In the Jardin d'Acclimatation at Strasbourg is a machine contrived for the fattening of fowls. The fowls are placed in a kind of dove-cot ranged in five different stages, each stage holding forty-two birds, which are separated from each other by vertical partitions, and which are so secured that their head and wings alone remain free. The "feeder" stands in front, and, taking the head of the bird in his left hand, forcibly introduces down its neck a quill which is in communication, by means of a hose of India-rubber, with a kind of reservoir full of the food beneath. The operator presses with his foot upon this novel species of bellows, and a dial placed opposite to him registers the exact amount of food to a fraction of a cubic inch. The amount of this singular dose differs according to the age and species of the patient, as well as to the degree in which it is desired he should be fattened. In eighteen days a fowl can be brought to the point of fatness desired, and in certain very favorable cases the weight has actually been doubled in that time.

The Annual Meeting of the American Association for the Advancement of Science, which it was expected would be held in San Francisco, is to take place at Dubuque, Iowa, commencing on Wednesday, August 21st.

A remarkable instance of tolerance by the human system of the excessive use of tobacco is afforded in the case of M. Klaes, of Rotterdam. This gentleman, who was known as the "King of Smokers," has just died, in his eightieth year, and is said to have consumed during his long life more than four tons of tobacco.

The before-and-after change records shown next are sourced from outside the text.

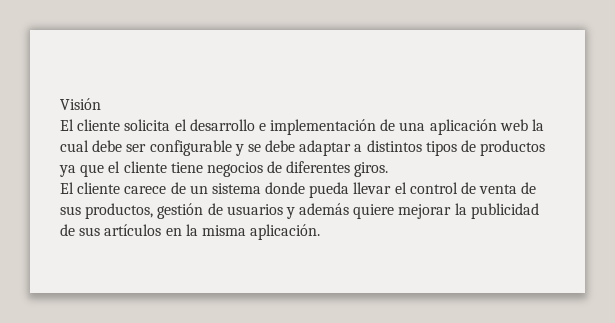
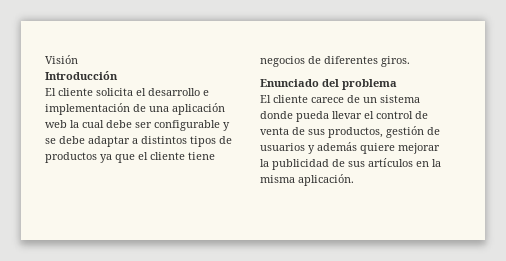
+ Introducción
+ Enunciado del problema

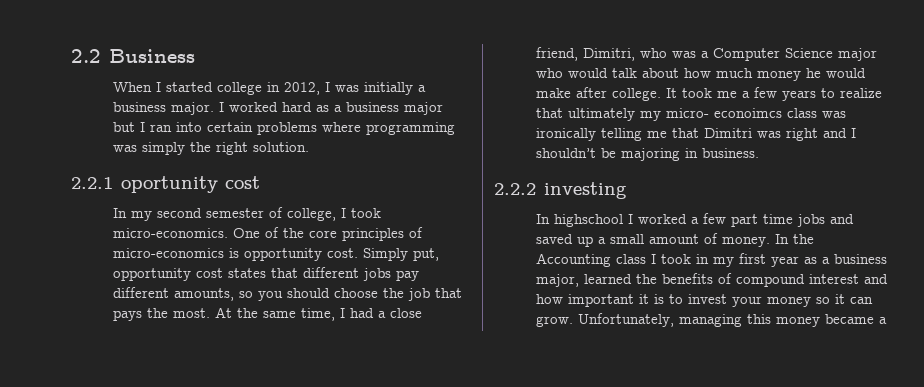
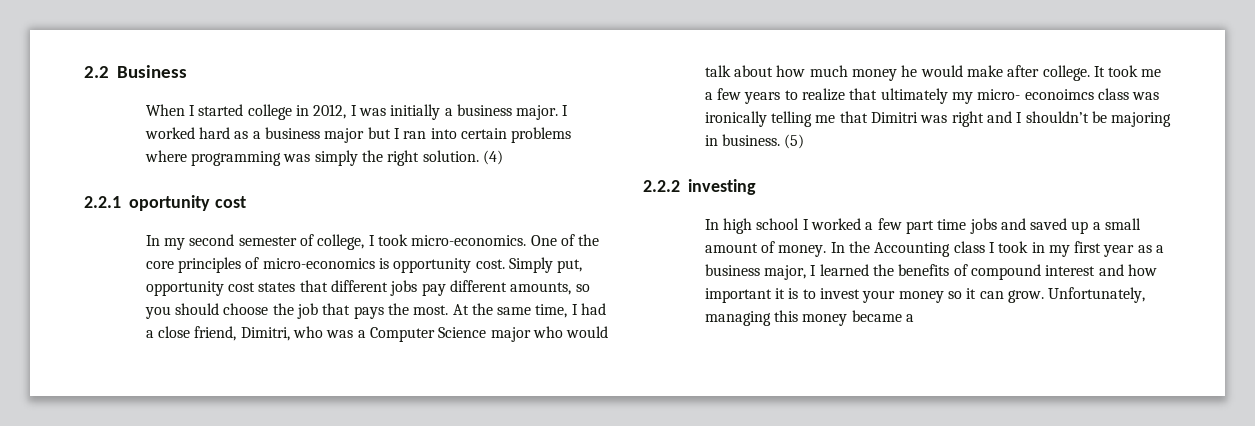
+ (4)
+ (5)
- In highschool I worked a few part time jobs and saved up a small amount of money.
+ In high school I worked a few part time jobs and saved up a small amount of money.
- In the Accounting class I took in my first year as a business major, learned the benefits of compound interest and how important it is to invest your money so it can grow.
+ In the Accounting class I took in my first year as a business major, I learned the benefits of compound interest and how important it is to invest your money so it can grow.

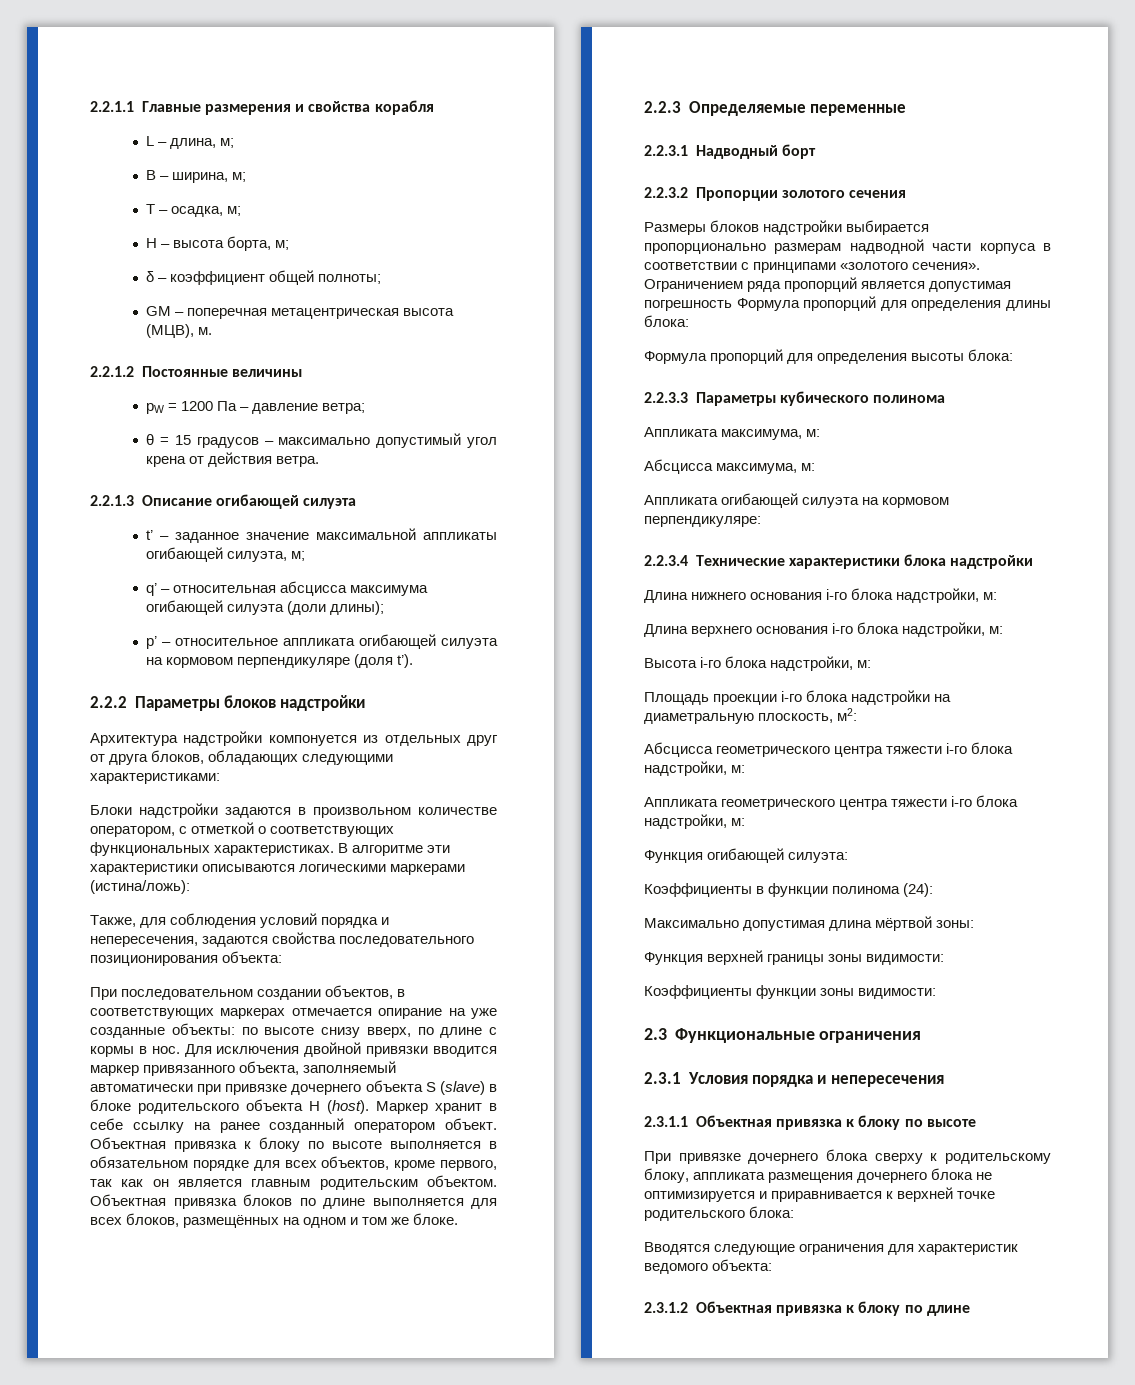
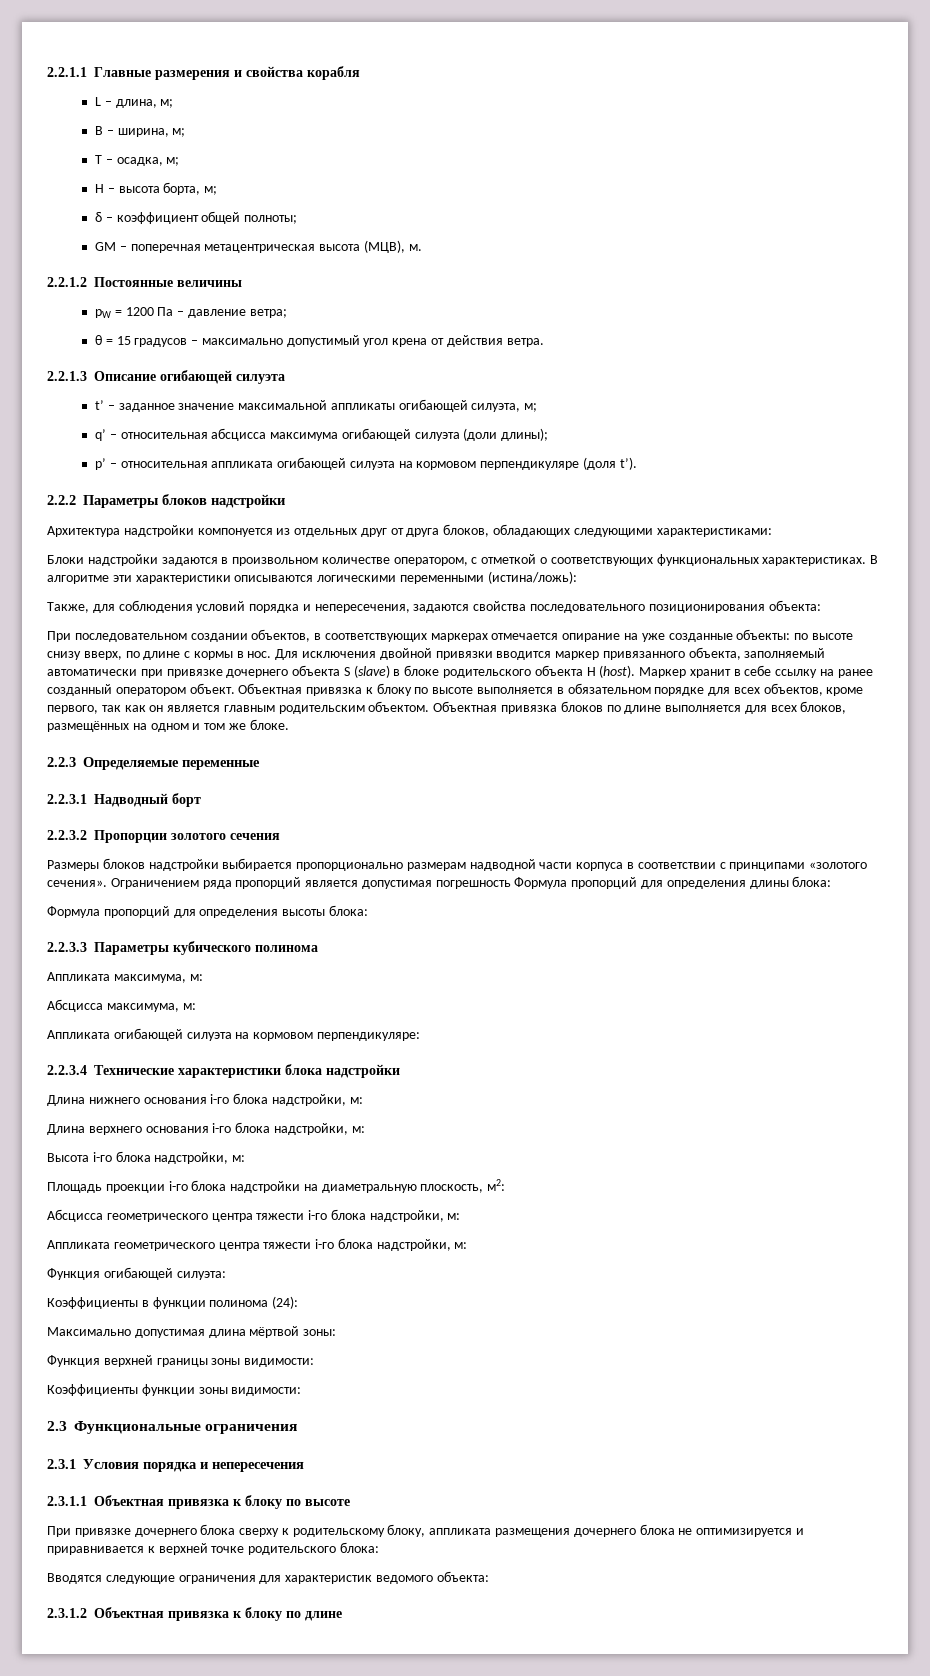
- p’ – относительное аппликата огибающей силуэта на кормовом перпендикуляре (доля t’).
+ p’ – относительная аппликата огибающей силуэта на кормовом перпендикуляре (доля t’).
- В алгоритме эти характеристики описываются логическими маркерами (истина/ложь):
+ В алгоритме эти характеристики описываются логическими переменными (истина/ложь):

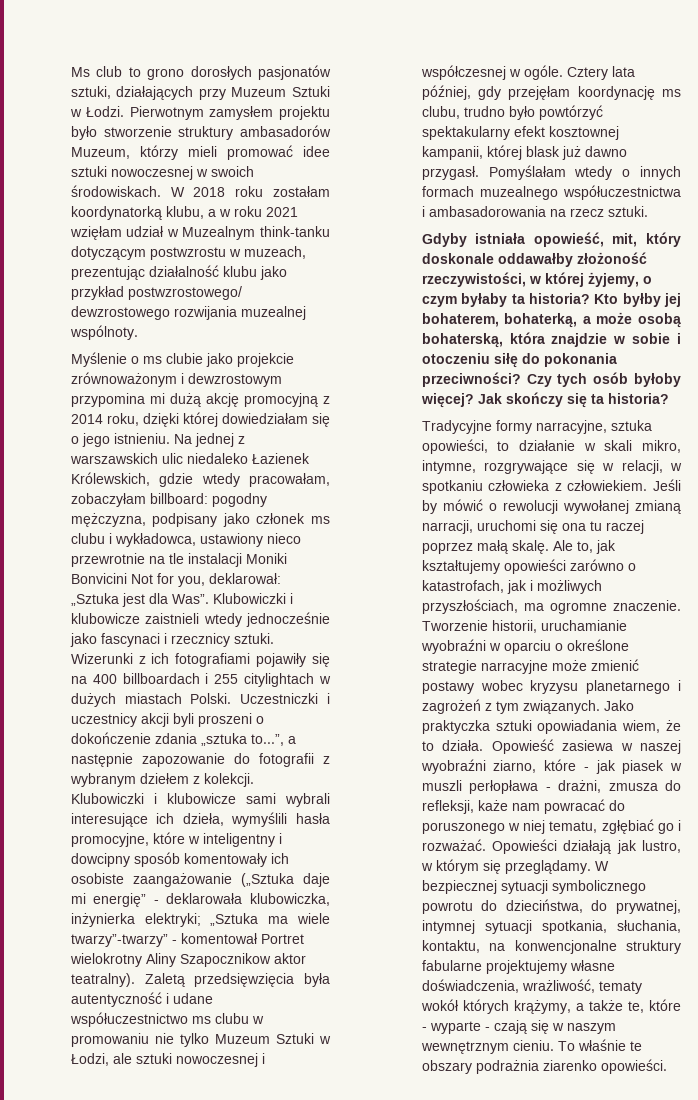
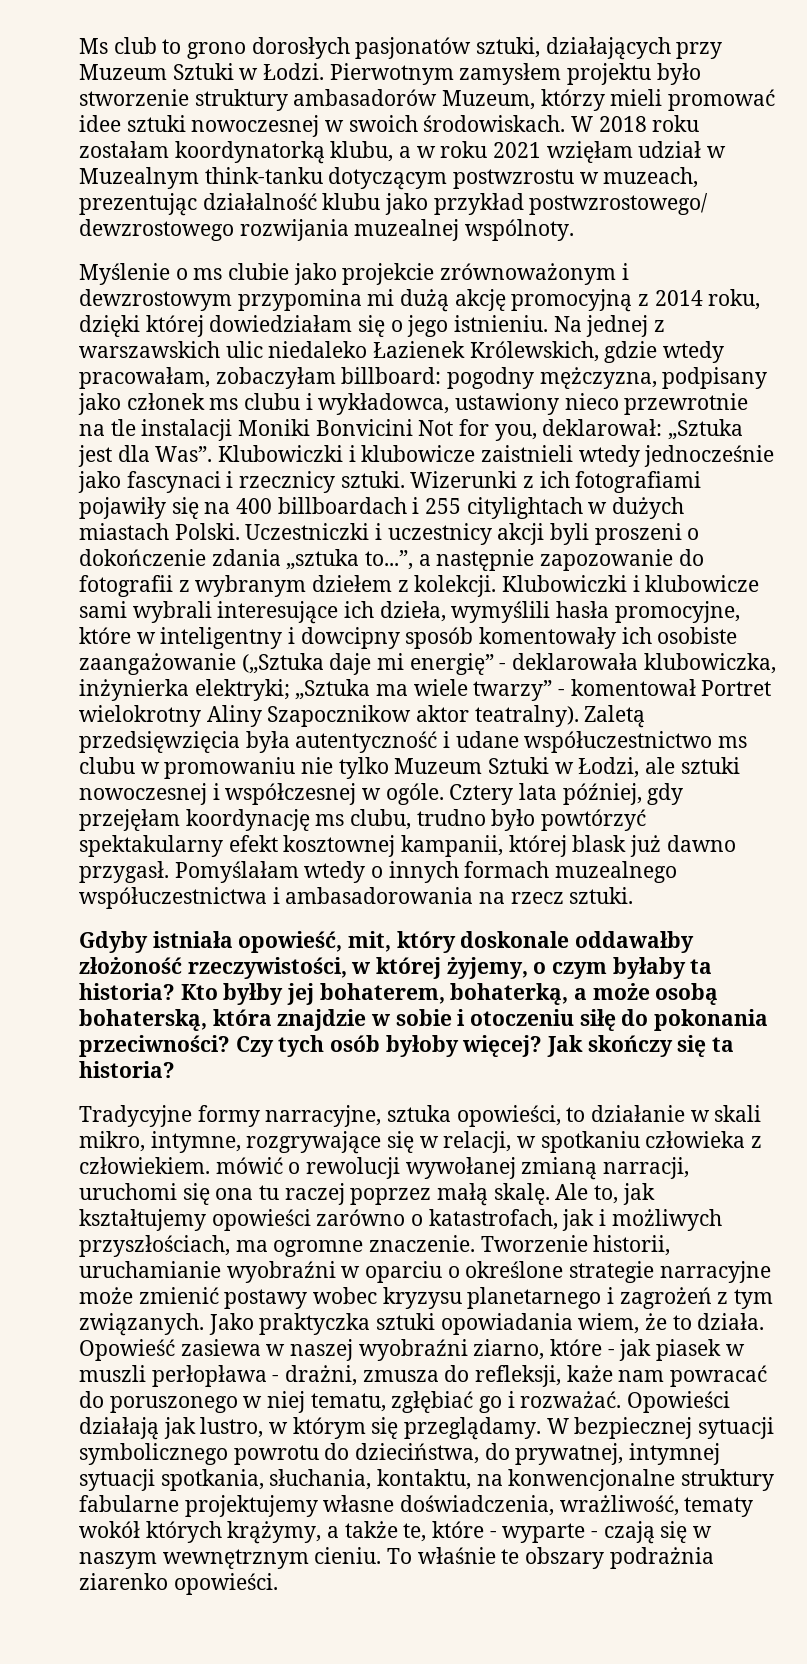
- Klubowiczki i klubowicze sami wybrali interesujące ich dzieła, wymyślili hasła promocyjne, które w inteligentny i dowcipny sposób komentowały ich osobiste zaangażowanie („Sztuka daje mi energię” - deklarowała klubowiczka, inżynierka elektryki; „Sztuka ma wiele twarzy”-twarzy” - komentował Portret wielokrotny Aliny Szapocznikow aktor teatralny).
+ Klubowiczki i klubowicze sami wybrali interesujące ich dzieła, wymyślili hasła promocyjne, które w inteligentny i dowcipny sposób komentowały ich osobiste zaangażowanie („Sztuka daje mi energię” - deklarowała klubowiczka, inżynierka elektryki; „Sztuka ma wiele twarzy” - komentował Portret wielokrotny Aliny Szapocznikow aktor teatralny).
- Tradycyjne formy narracyjne, sztuka opowieści, to działanie w skali mikro, intymne, rozgrywające się w relacji, w spotkaniu człowieka z człowiekiem. Jeśli by mówić o rewolucji wywołanej zmianą narracji, uruchomi się ona tu raczej poprzez małą skalę.
+ Tradycyjne formy narracyjne, sztuka opowieści, to działanie w skali mikro, intymne, rozgrywające się w relacji, w spotkaniu człowieka z człowiekiem. mówić o rewolucji wywołanej zmianą narracji, uruchomi się ona tu raczej poprzez małą skalę.

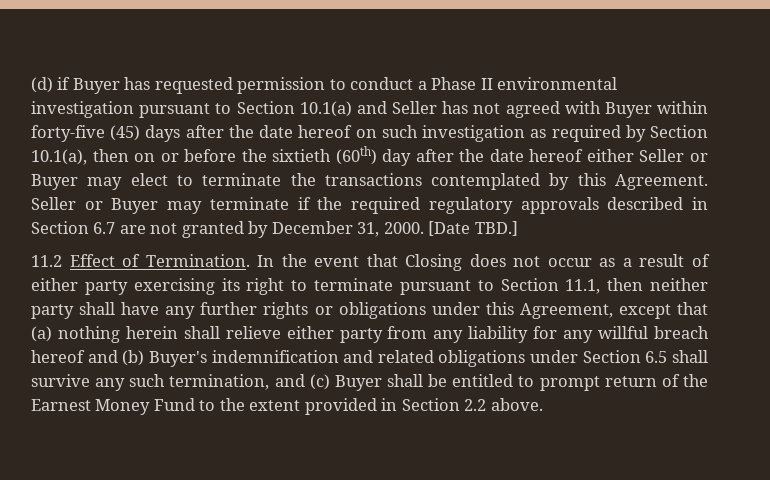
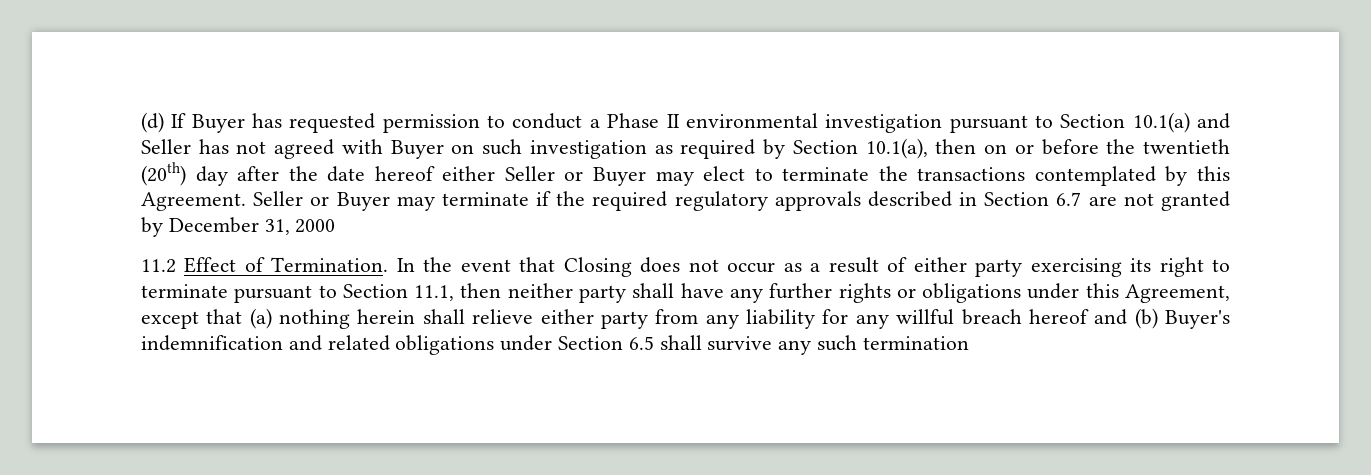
- (d) if Buyer has requested permission to conduct a Phase II environmental investigation pursuant to Section 10.1(a) and Seller has not agreed with Buyer within forty-five (45) days after the date hereof on such investigation as required by Section 10.1(a), then on or before the sixtieth (60th) day after the date hereof either Seller or Buyer may elect to terminate the transactions contemplated by this Agreement.
+ (d) If Buyer has requested permission to conduct a Phase II environmental investigation pursuant to Section 10.1(a) and Seller has not agreed with Buyer on such investigation as required by Section 10.1(a), then on or before the twentieth (20th) day after the date hereof either Seller or Buyer may elect to terminate the transactions contemplated by this Agreement.
- Seller or Buyer may terminate if the required regulatory approvals described in Section 6.7 are not granted by December 31, 2000. [Date TBD.]
+ Seller or Buyer may terminate if the required regulatory approvals described in Section 6.7 are not granted by December 31, 2000
- In the event that Closing does not occur as a result of either party exercising its right to terminate pursuant to Section 11.1, then neither party shall have any further rights or obligations under this Agreement, except that (a) nothing herein shall relieve either party from any liability for any willful breach hereof and (b) Buyer's indemnification and related obligations under Section 6.5 shall survive any such termination, and (c) Buyer shall be entitled to prompt return of the Earnest Money Fund to the extent provided in Section 2.2 above.
+ In the event that Closing does not occur as a result of either party exercising its right to terminate pursuant to Section 11.1, then neither party shall have any further rights or obligations under this Agreement, except that (a) nothing herein shall relieve either party from any liability for any willful breach hereof and (b) Buyer's indemnification and related obligations under Section 6.5 shall survive any such termination

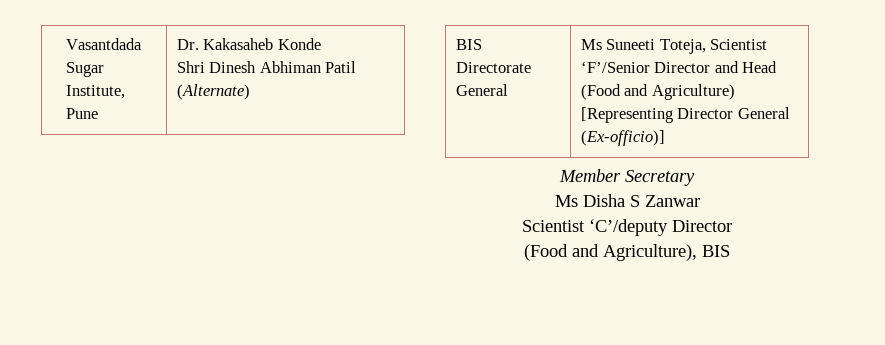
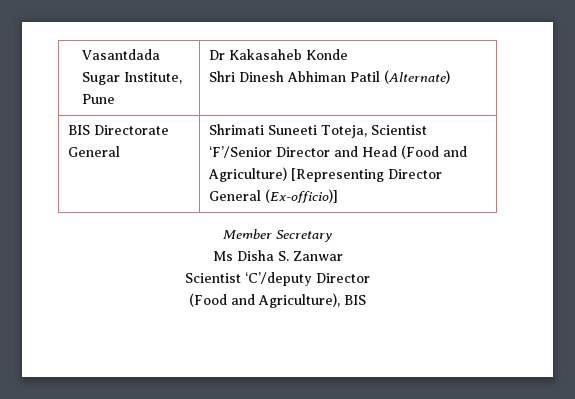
- Vasantdada Sugar Institute, Pune | Dr. Kakasaheb Konde
+ Vasantdada Sugar Institute, Pune | Dr Kakasaheb Konde
- BIS Directorate General | Ms Suneeti Toteja, Scientist ‘F’/Senior Director and Head (Food and Agriculture) [Representing Director General (Ex-officio)]
+ BIS Directorate General | Shrimati Suneeti Toteja, Scientist ‘F’/Senior Director and Head (Food and Agriculture) [Representing Director General (Ex-officio)]
- Ms Disha S Zanwar
+ Ms Disha S. Zanwar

The ruling passion was apparent in the will of the deceased, and in his eccentric request that his oak coffin might be lined with the cedar of his old cigar-boxes, and that a box of French caporal and a packet of old Dutch tobacco might be placed at his foot, and by the side of his body his favorite pipe, together with matches, flint and steel, and tinder.—Lancet.

Dip the hand into a finger-glass until the water in it is warmed one degree. An amount of energy is withdrawn from that hand sufficient to project that water to a height of 772, or, if the degree be centigrade, to a height of 1,390 feet above the earth's surface—three times the height of St. Paul's.—Tyndall.

Caoutchouc is easily joined and made as strong as an original fabric, by softening it before a fire and laying the edges carefully together, without dust, dirt, or moisture between. The edges so joined must be freshly cut. Tubing can be made by joining the edges of a sheet of India-rubber round a glass cylinder, which has previously been covered with paper. After the glass is withdrawn the paper is easily removed. Sift flour or ashes through the tube to prevent the sides from adhering from accidental contact.

In a note to the Paris Academy of Sciences, on the influence which changes in barometric pressure exert upon the phenomena of life, M. Bent describes the effects produced by exposing small animals to various degrees of atmospheric pressure. He has found that, up to a pressure of two atmospheres, sparrows die when the air in the receiver contains 25 per cent, of carbonic acid, but that, above this limit, and below a pressure of ten inches, this law does not apply.

At the recent meeting of the French Departmental Learned Societies, held at the Sorbonne, gold medals were awarded to M. Grandidier, for his geographical, geological, meteorological, and botanical works, in particular of the island of Madagascar; and to M. Houzeau for his discoveries respecting ozone, which he is enabled to produce in large quantities.